RECORDS TO USE =
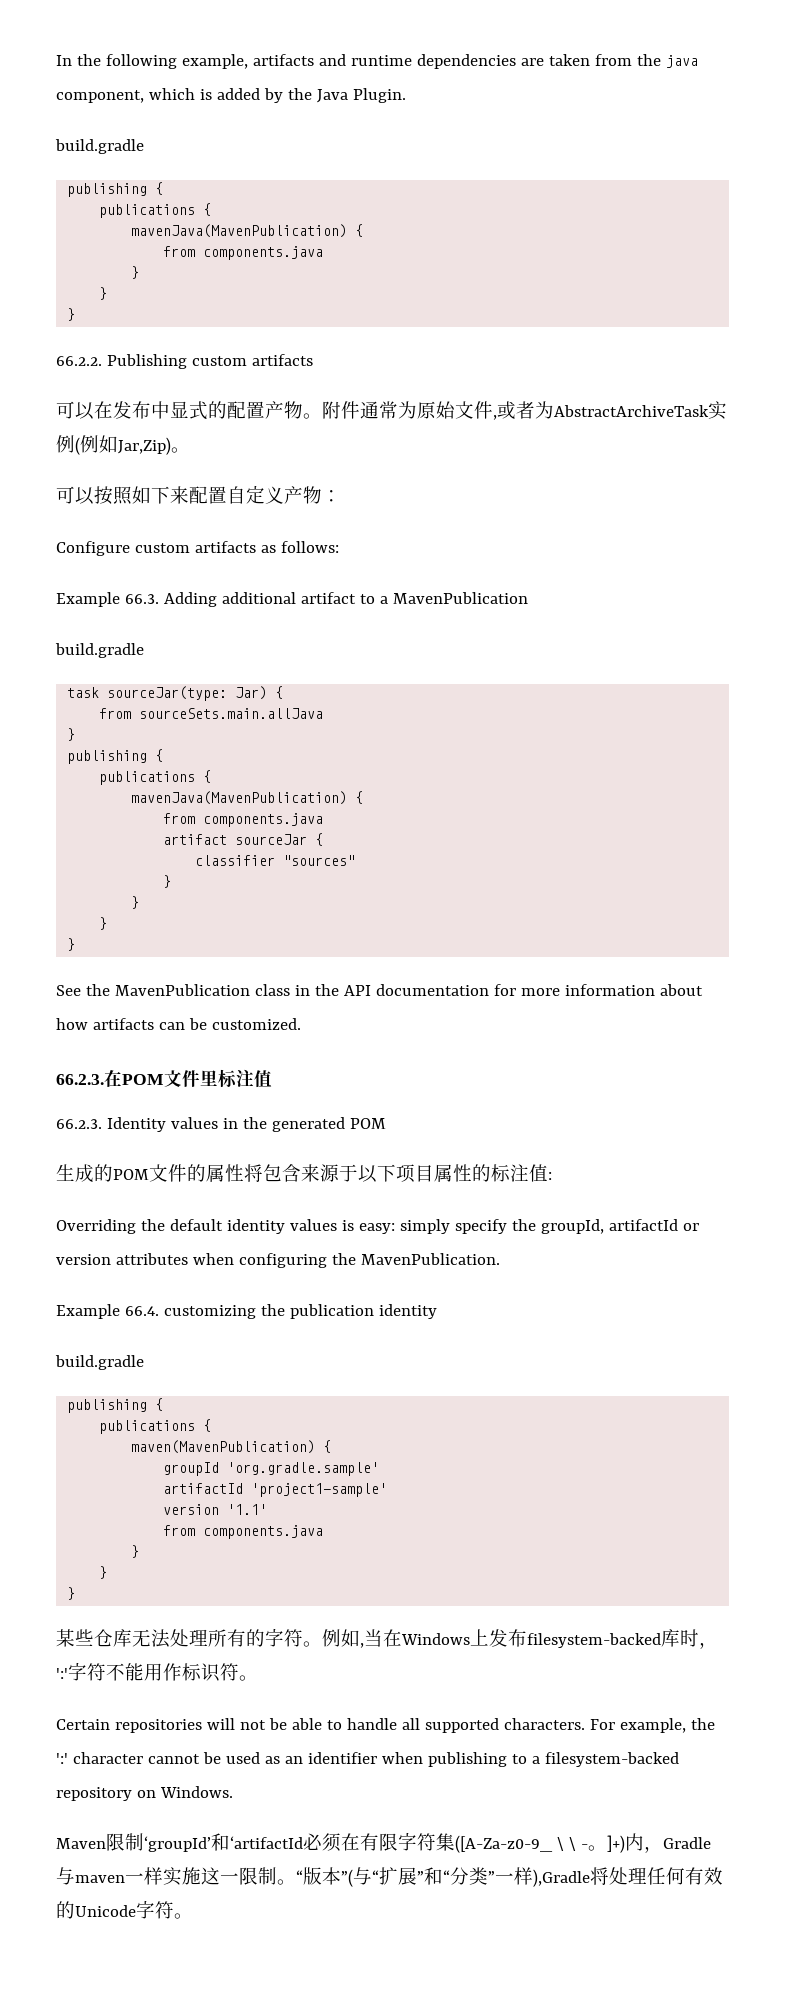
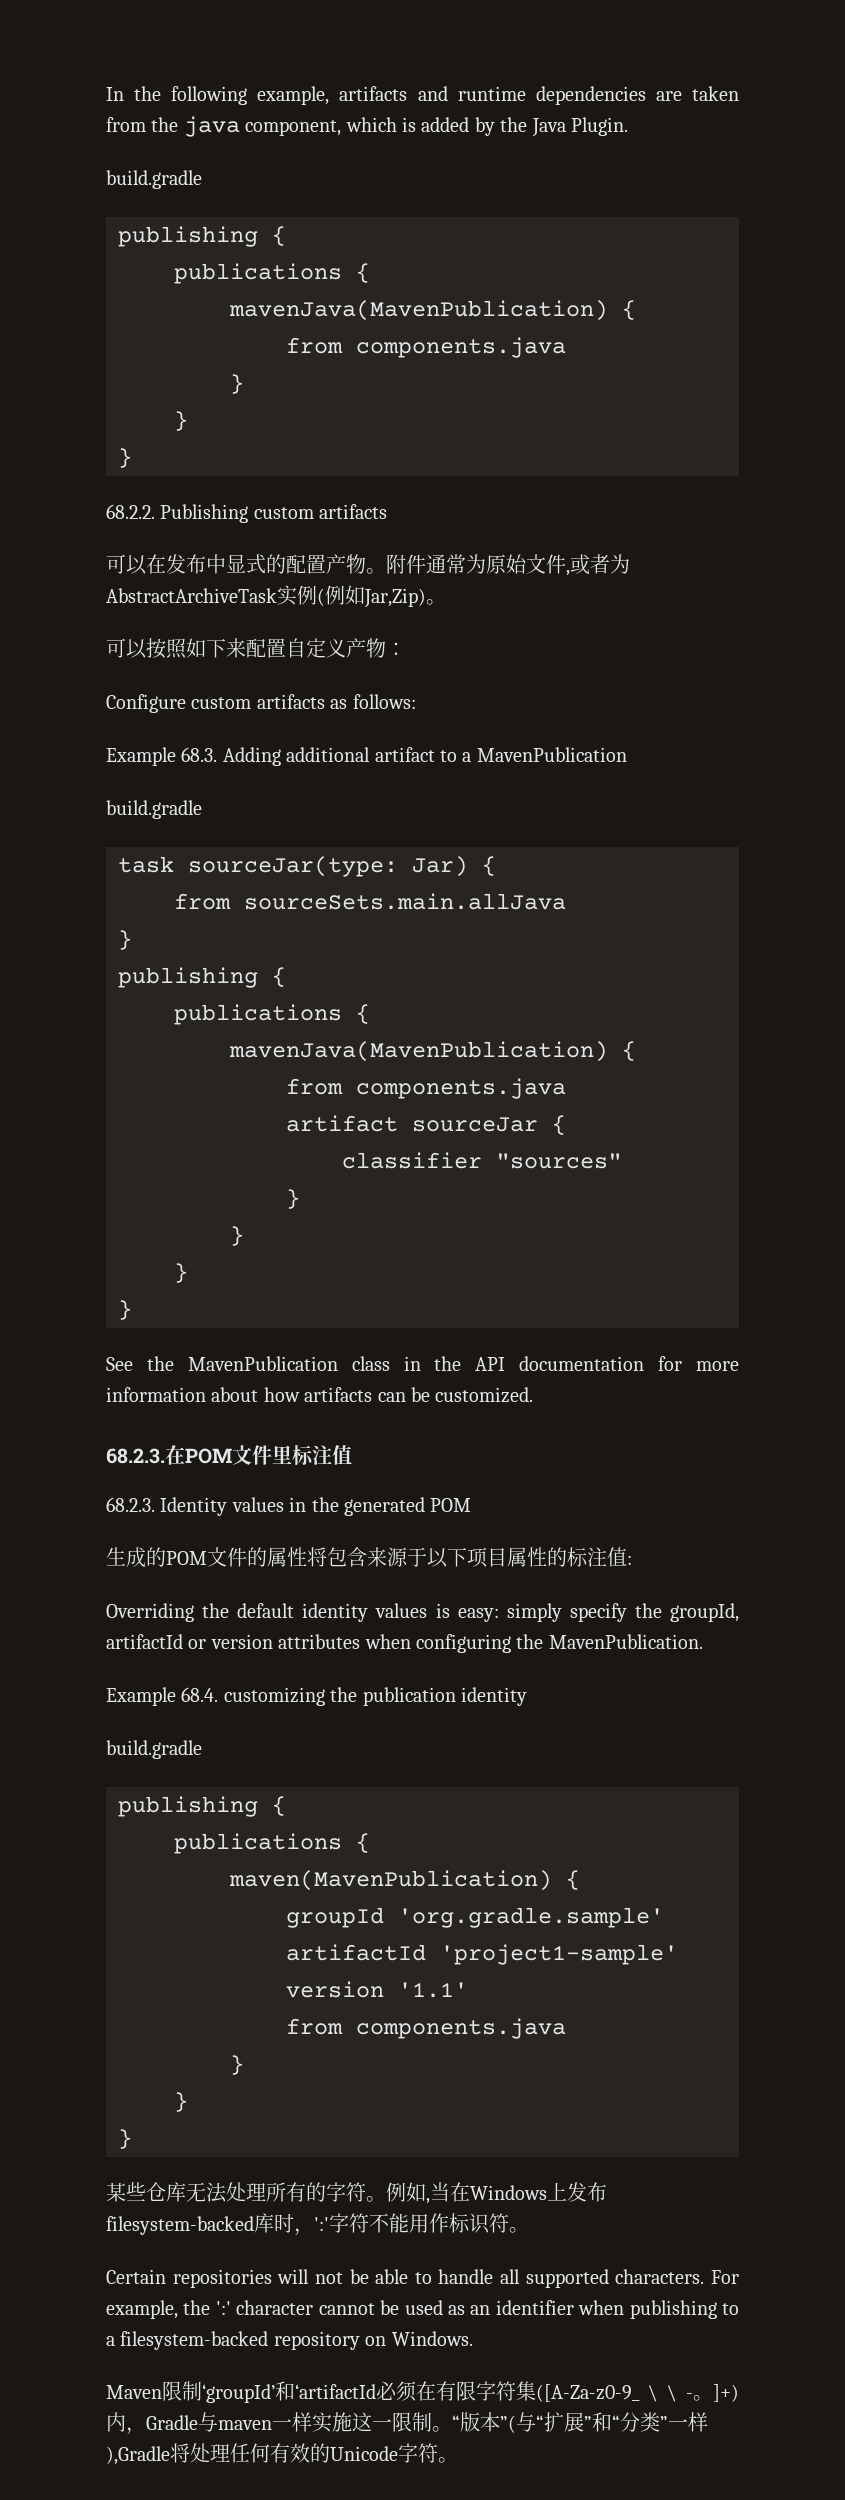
[56,356,102,366] 66.2.2. -> [106,504,155,519] 68.2.2.
[124,594,159,604] 66.3. -> [181,747,218,762] 68.3.
[56,1074,104,1085] 66.2.3. -> [106,1448,165,1464] 68.2.3.
[56,1119,102,1129] 66.2.3. -> [106,1497,155,1512] 68.2.3.
[124,1306,159,1316] 66.4. -> [181,1687,219,1702] 68.4.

WHAT THE TASK REQUIRES = Repeat the whole of the material above exactly, but keep the pictures out.

SOLUTION BELOW =
[56,356,102,366] 66.2.2. -> [106,504,155,519] 68.2.2.
[124,594,159,604] 66.3. -> [181,747,218,762] 68.3.
[56,1074,104,1085] 66.2.3. -> [106,1448,165,1464] 68.2.3.
[56,1119,102,1129] 66.2.3. -> [106,1497,155,1512] 68.2.3.
[124,1306,159,1316] 66.4. -> [181,1687,219,1702] 68.4.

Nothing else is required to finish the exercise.